One example many federal contractors will recognize is cited in an amicus brief that the United States Chamber of Commerce and the Pharmaceutical Research and Manufacturers of America submitted last week in support of Care Alternatives’ cert petition: the cost-reimbursement principle and relevant regulations that provide an “allowable cost” (i.e., a cost the government will reimburse) must, per force, also be “reasonable.” See FAR 31.201-2(a)(1). What constitutes reasonableness is very much a matter of perspective and judgment based on a fact-intensive analysis determined by after-the-fact weighing of various factors that are often unknown before the contractor’s performance is complete. A contractor’s good-faith certification that its costs are reasonable and supported by such an analysis cannot be objectively false, even if the government may disagree with that analysis. If the Third Circuit’s view is adopted by the Supreme Court, it is not hard to imagine the explosion of “unreasonable cost” qui tam actions filed by relators challenging contractors’ reasonableness certifications as false. What should be an ordinary contract dispute that could be resolved either by the parties or before a Board of Contract Appeals would be transformed into an FCA case where the contractor faces the legal costs and burden that accompany the threat of trebled damages, penalties, and potential debarment.

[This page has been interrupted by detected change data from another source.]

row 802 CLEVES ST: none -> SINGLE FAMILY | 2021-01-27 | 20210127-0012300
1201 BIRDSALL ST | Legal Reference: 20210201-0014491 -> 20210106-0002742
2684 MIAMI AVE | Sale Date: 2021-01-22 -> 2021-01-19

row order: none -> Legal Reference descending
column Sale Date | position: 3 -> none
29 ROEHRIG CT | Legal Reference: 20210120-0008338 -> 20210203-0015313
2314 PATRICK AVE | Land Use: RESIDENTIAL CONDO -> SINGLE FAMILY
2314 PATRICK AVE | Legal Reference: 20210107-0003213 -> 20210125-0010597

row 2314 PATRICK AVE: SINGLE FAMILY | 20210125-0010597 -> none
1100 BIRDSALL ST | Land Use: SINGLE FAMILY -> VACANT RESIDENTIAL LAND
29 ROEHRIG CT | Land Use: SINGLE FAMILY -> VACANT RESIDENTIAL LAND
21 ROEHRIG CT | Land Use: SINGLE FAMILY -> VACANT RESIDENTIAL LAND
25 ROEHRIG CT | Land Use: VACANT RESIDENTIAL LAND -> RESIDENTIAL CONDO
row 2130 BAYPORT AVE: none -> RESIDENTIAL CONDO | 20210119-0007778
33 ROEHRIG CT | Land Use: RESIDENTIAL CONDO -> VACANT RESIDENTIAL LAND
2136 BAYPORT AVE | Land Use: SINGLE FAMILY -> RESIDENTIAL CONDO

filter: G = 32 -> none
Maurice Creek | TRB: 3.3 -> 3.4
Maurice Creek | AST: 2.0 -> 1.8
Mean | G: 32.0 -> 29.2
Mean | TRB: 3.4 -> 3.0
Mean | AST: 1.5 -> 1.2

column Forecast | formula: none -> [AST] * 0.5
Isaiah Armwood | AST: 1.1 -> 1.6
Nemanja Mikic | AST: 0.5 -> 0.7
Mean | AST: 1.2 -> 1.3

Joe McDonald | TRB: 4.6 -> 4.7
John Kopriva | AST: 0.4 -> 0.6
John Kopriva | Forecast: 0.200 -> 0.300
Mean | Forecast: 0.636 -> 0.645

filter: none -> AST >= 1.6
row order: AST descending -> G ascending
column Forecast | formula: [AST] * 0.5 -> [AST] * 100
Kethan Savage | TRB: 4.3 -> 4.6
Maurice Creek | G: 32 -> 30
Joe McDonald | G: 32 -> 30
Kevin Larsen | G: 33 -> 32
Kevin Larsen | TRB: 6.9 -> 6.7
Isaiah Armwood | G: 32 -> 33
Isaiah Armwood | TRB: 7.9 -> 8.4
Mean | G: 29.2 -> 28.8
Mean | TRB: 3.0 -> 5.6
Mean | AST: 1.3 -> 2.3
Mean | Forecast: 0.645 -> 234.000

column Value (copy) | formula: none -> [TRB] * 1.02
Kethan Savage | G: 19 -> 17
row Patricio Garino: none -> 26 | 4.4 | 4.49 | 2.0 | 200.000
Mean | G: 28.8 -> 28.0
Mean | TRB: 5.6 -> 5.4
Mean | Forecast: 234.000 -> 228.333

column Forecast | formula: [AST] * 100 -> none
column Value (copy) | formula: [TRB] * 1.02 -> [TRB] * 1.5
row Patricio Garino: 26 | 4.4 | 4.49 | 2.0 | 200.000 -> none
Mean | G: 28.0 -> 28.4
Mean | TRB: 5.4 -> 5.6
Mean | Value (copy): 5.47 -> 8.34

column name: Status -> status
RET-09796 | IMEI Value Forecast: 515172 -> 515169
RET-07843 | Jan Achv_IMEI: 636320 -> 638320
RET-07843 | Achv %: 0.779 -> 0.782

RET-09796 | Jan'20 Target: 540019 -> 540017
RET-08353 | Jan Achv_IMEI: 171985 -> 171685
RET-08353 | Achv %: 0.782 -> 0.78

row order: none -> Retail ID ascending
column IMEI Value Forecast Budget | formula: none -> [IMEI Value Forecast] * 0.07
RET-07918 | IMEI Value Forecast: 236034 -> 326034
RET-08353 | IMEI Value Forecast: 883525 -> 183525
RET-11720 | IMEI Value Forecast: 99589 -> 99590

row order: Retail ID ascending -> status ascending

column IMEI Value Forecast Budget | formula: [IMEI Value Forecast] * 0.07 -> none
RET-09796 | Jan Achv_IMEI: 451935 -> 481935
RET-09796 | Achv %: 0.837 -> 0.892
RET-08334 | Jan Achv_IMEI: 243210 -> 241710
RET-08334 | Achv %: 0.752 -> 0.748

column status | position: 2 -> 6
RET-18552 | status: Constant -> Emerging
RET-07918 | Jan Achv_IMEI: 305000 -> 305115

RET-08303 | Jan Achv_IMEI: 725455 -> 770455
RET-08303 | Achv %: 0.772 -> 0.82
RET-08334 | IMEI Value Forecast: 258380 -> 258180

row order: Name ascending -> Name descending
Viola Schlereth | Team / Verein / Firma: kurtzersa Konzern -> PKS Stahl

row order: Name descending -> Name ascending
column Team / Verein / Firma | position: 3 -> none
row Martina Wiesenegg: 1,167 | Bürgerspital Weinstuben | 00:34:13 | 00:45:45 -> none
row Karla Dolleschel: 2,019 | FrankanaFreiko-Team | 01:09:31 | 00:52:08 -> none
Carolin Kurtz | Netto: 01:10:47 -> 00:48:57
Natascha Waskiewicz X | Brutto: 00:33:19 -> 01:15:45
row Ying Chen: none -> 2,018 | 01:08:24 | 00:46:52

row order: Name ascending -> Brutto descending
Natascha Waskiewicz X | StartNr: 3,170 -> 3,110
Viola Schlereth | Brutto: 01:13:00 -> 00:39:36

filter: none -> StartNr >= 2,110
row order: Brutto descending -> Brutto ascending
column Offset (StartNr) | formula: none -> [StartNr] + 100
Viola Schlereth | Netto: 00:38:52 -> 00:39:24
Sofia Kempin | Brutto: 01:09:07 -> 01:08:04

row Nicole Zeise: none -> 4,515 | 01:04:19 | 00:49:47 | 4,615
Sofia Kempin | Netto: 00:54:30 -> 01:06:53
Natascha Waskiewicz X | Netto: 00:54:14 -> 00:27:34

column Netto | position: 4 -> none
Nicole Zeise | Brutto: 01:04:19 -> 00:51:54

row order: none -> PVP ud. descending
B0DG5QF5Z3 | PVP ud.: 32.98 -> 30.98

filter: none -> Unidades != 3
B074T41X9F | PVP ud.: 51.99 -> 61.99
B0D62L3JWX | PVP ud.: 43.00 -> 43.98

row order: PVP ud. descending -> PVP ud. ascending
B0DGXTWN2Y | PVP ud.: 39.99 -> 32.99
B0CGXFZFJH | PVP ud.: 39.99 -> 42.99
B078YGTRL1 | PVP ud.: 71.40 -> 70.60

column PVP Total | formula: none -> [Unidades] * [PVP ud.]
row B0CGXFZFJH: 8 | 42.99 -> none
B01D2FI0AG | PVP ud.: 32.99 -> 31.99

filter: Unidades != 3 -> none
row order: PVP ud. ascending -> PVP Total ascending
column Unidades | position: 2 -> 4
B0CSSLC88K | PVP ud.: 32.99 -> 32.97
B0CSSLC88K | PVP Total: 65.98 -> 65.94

The Care Alternatives case threatens to stretch the 150-plus years of FCA jurisprudence beyond the breaking point, incentivize opportunistic relators, and unnecessarily tempt the government to abuse the awesome power of the FCA over matters of opinion rather than falsity or fraud. The FCA is rooted in the objective falsity requirement, and it is essential to maintaining reasonable limits on the FCA’s reach. The ghost of Honest Abe and the eyes of federal contractors across the country will surely be watching the outcome of this case very closely.